What the task requires: Search for the word "class" in the entries. Each line that holds it should be copied.

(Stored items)
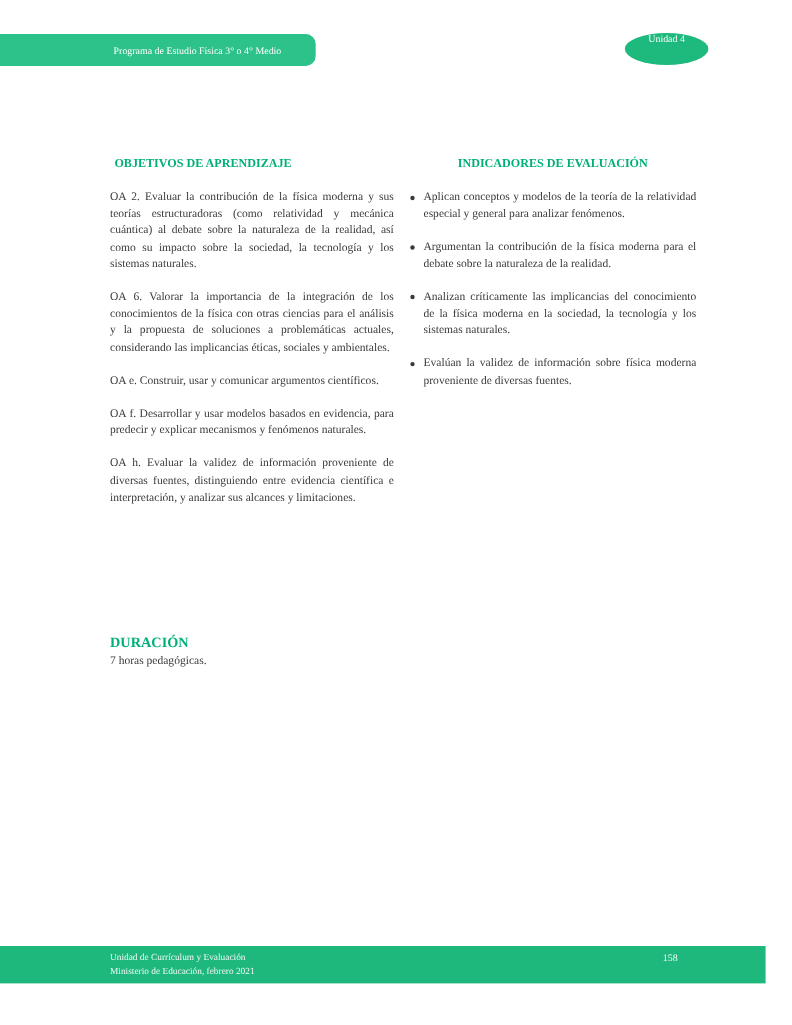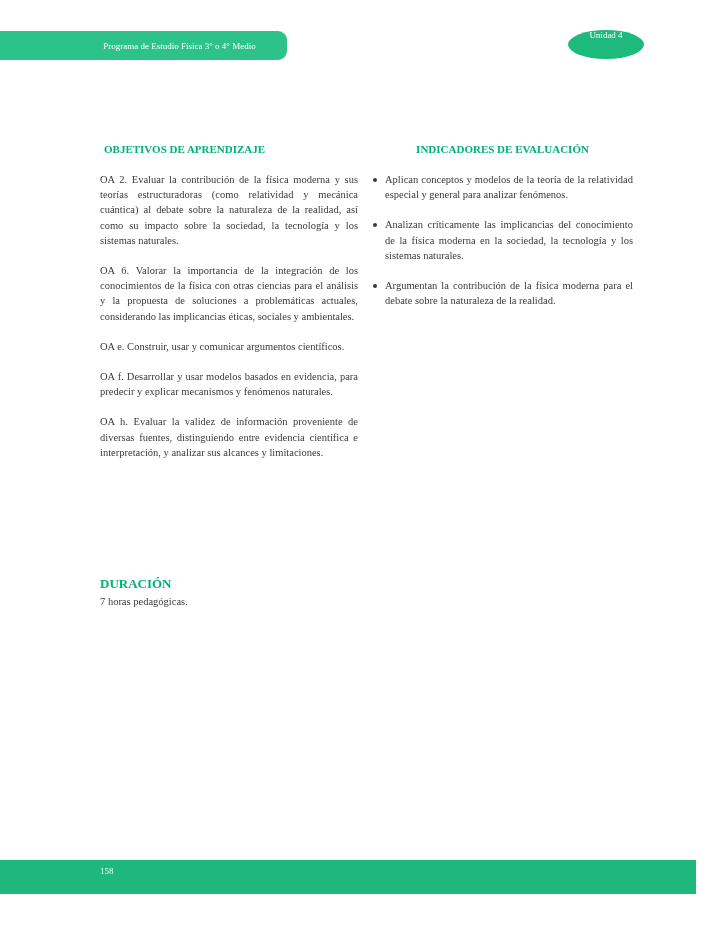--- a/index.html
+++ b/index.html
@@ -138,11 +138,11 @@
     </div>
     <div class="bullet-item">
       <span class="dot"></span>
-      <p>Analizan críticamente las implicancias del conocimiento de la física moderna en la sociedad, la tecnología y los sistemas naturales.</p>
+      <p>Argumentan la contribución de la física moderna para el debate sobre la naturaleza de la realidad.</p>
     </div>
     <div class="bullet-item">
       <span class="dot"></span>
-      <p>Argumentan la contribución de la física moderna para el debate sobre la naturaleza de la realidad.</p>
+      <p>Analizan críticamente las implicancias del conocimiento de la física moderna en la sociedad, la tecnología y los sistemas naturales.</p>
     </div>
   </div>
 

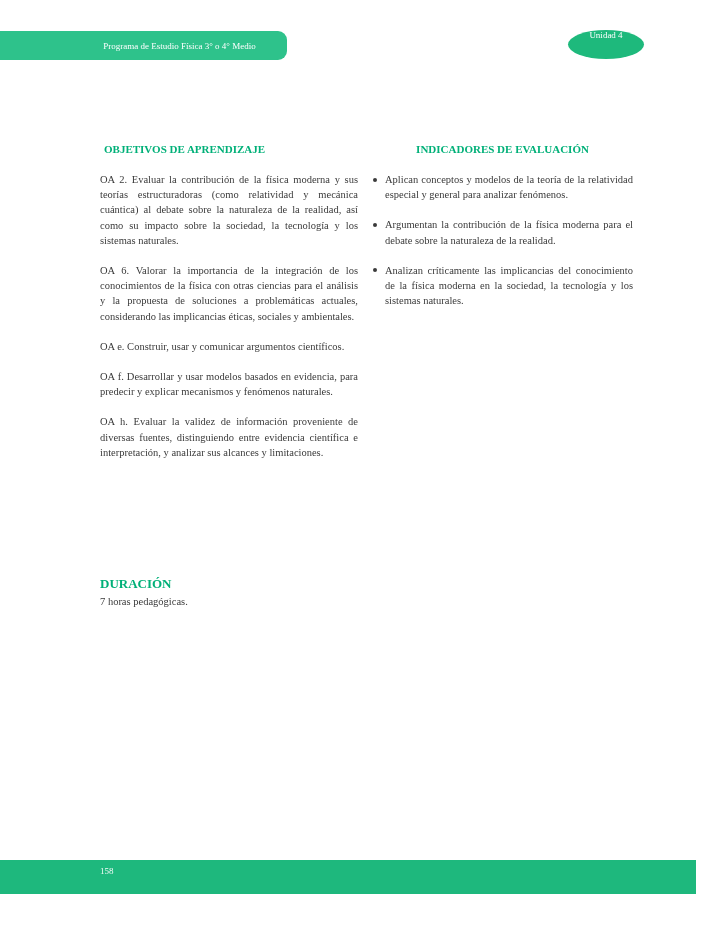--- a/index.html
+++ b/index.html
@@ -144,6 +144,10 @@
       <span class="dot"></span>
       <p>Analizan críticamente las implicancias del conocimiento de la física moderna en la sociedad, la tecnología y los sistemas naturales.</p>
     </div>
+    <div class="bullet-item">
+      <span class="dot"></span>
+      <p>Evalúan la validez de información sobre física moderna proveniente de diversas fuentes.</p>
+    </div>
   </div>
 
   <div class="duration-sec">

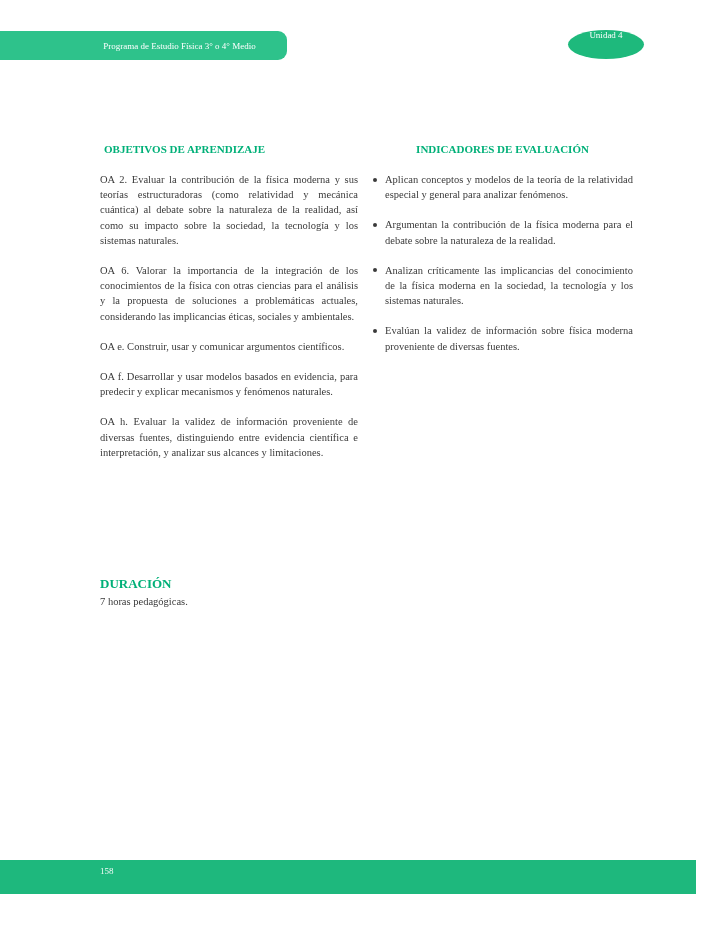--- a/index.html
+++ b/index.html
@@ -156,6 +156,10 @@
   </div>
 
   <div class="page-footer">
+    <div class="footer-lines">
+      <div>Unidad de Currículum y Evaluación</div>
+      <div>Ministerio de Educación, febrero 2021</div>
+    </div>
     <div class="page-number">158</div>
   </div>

Solution to the exercise:
     <div class="bullet-item">
       <span class="dot"></span>
     <div class="bullet-item">
       <span class="dot"></span>
       <span class="dot"></span>
+    <div class="bullet-item">
+      <span class="dot"></span>
   <div class="duration-sec">
   <div class="page-footer">
+    <div class="footer-lines">
     <div class="page-number">158</div>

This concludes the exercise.